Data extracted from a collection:
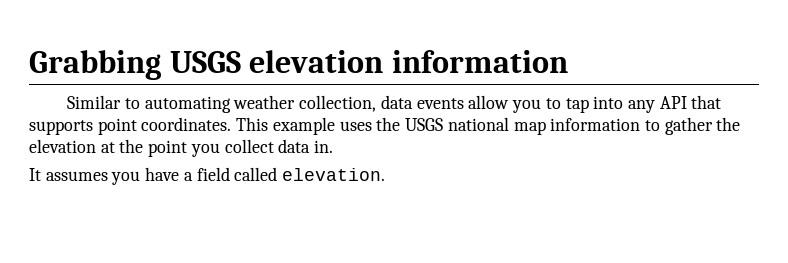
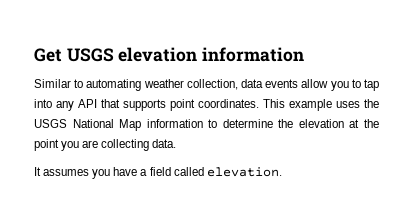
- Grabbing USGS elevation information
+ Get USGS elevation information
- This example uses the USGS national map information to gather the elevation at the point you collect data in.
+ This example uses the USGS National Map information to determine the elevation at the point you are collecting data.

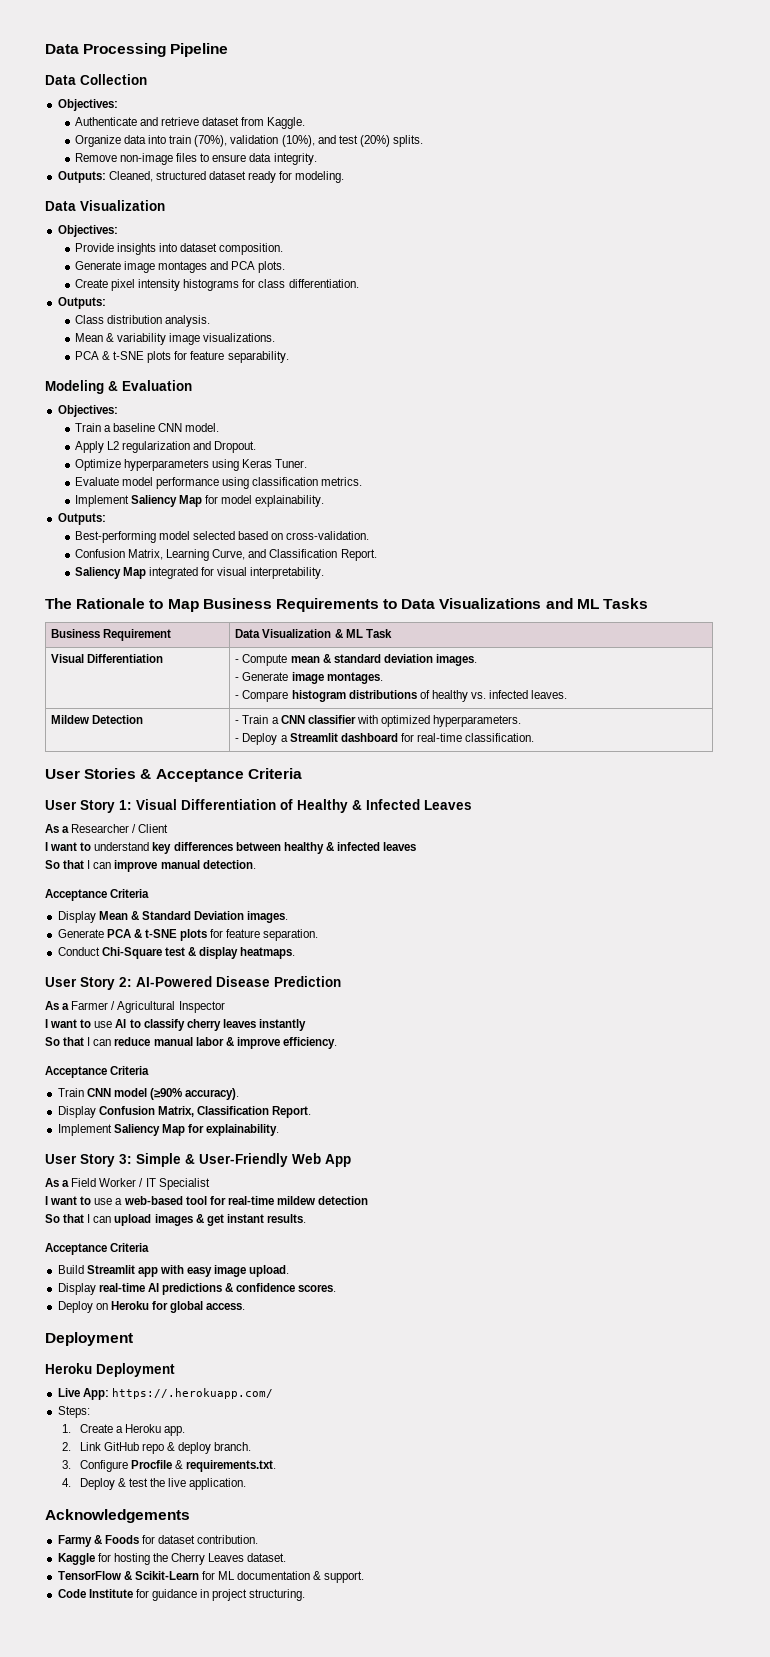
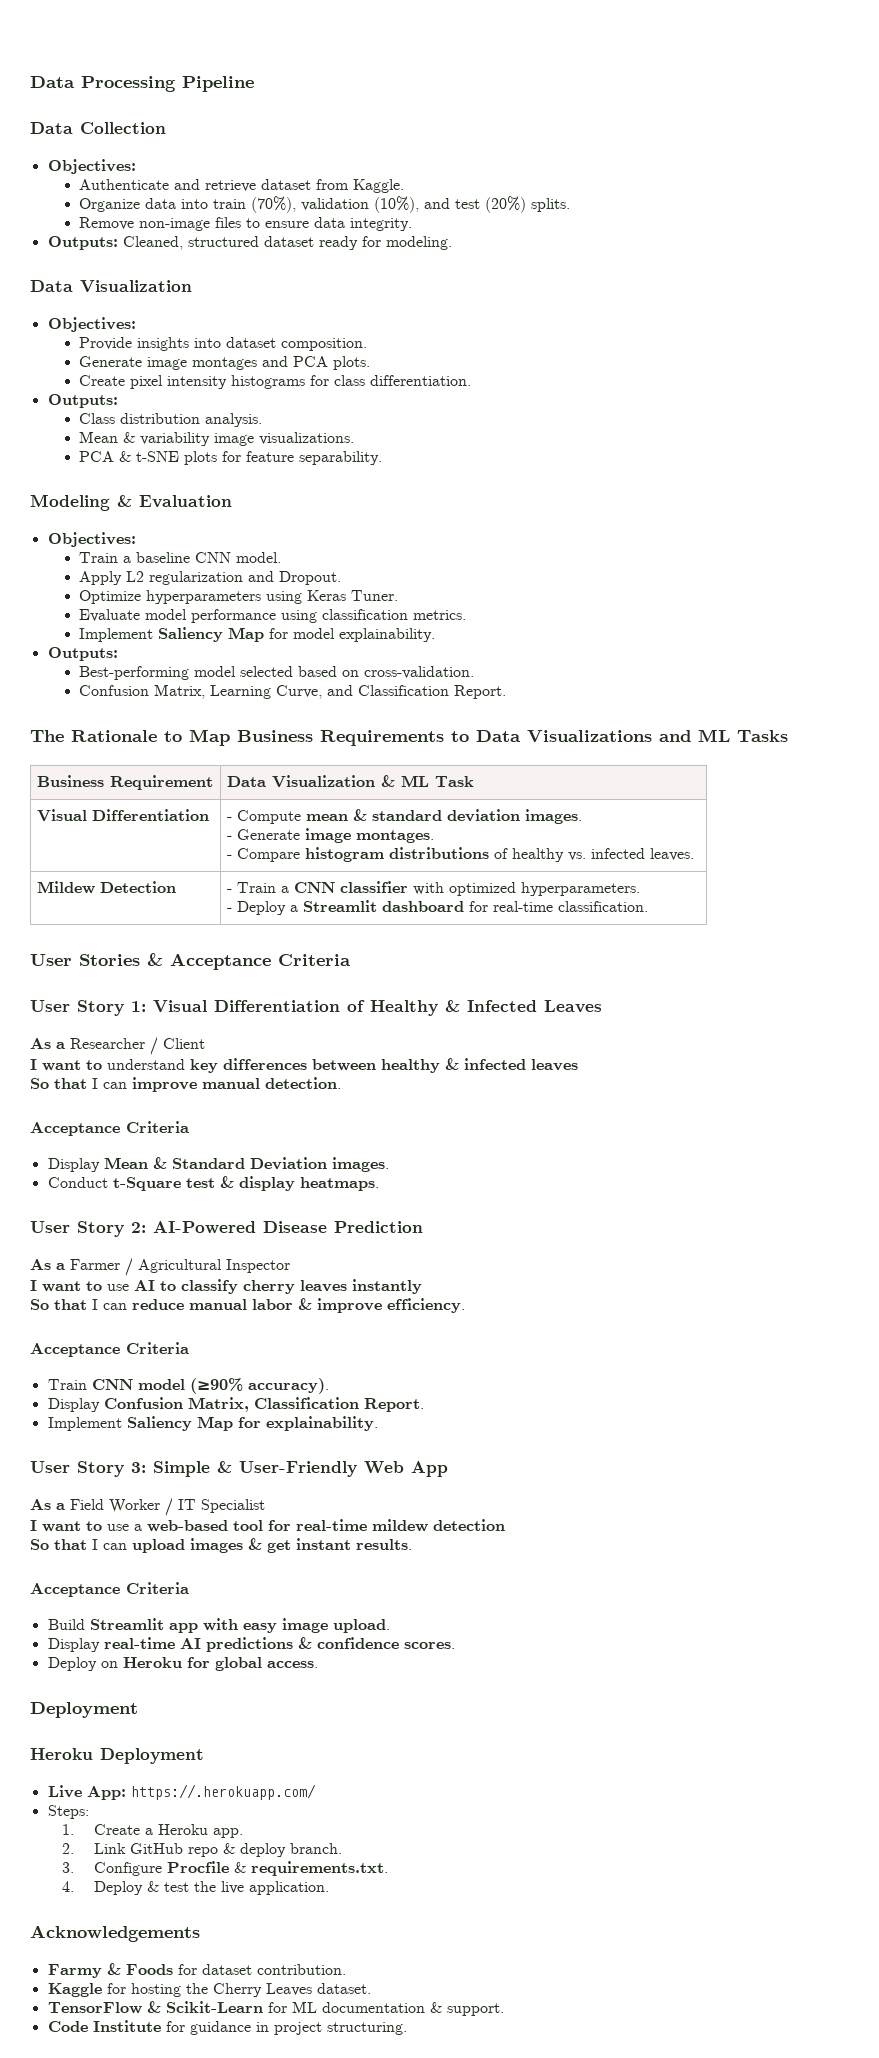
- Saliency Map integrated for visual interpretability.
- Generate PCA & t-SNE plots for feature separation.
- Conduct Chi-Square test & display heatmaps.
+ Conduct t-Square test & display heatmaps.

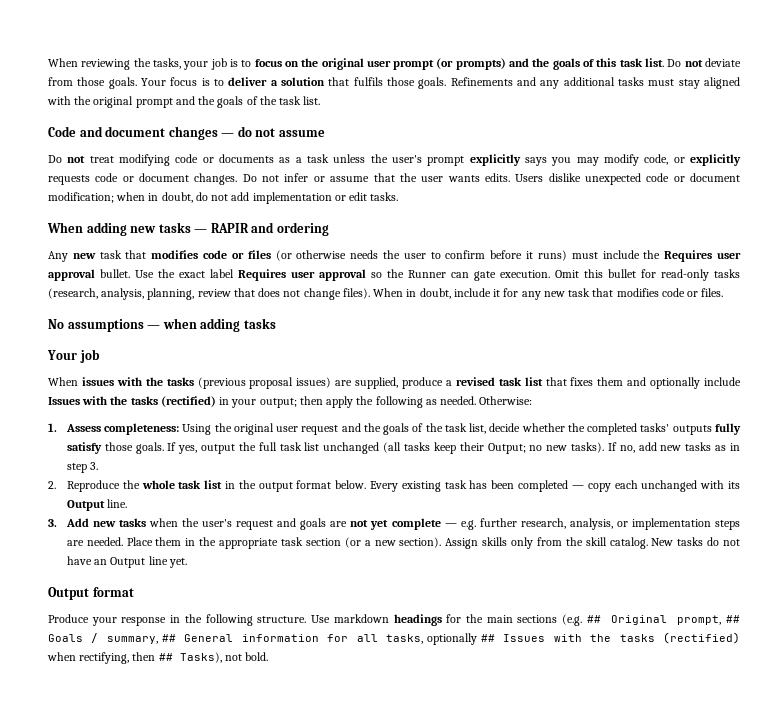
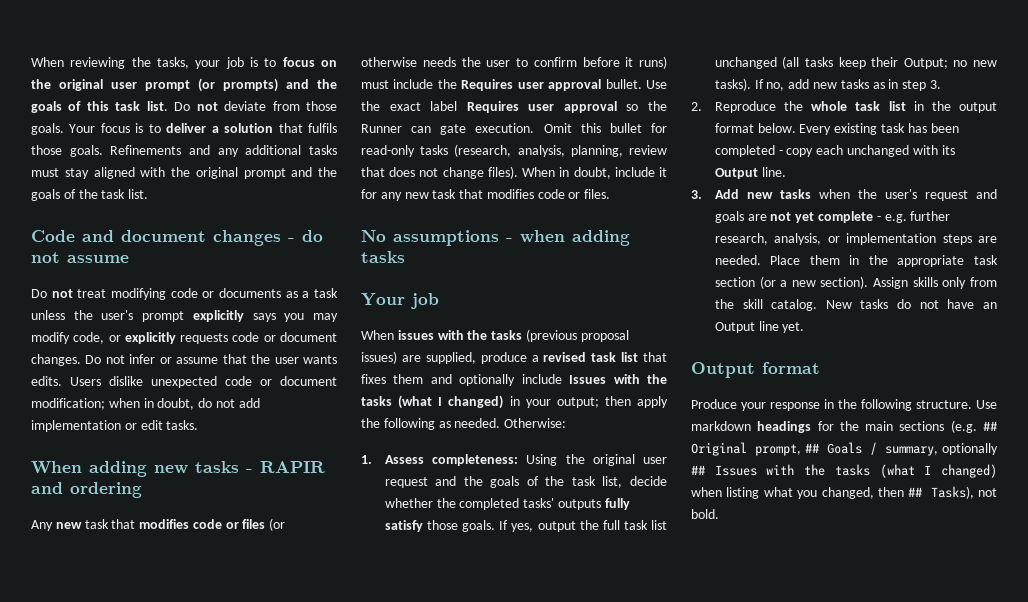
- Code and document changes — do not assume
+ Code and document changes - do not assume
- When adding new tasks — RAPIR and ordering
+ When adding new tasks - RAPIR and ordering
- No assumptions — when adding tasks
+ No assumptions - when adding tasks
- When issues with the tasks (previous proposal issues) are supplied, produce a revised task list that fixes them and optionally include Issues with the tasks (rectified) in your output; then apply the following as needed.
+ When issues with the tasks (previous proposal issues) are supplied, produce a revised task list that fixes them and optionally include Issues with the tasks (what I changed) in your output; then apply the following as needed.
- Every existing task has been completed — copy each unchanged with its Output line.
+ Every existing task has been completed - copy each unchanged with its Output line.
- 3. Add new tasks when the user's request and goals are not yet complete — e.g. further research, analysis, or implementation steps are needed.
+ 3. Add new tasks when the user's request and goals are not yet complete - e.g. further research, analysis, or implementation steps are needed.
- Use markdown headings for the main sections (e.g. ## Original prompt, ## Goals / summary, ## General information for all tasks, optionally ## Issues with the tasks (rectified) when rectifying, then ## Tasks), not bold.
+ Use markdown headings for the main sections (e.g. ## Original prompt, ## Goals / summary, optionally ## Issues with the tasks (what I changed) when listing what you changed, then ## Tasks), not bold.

## [EXERCISE PROMPT]
What should appear is an exact copy of the lines from the one with "- 3. Add new" through the end of the entries above, ends included, and no other text.

## [PROBLEM SOLUTION]
- 3. Add new tasks when the user's request and goals are not yet complete — e.g. further research, analysis, or implementation steps are needed.
+ 3. Add new tasks when the user's request and goals are not yet complete - e.g. further research, analysis, or implementation steps are needed.
- Use markdown headings for the main sections (e.g. ## Original prompt, ## Goals / summary, ## General information for all tasks, optionally ## Issues with the tasks (rectified) when rectifying, then ## Tasks), not bold.
+ Use markdown headings for the main sections (e.g. ## Original prompt, ## Goals / summary, optionally ## Issues with the tasks (what I changed) when listing what you changed, then ## Tasks), not bold.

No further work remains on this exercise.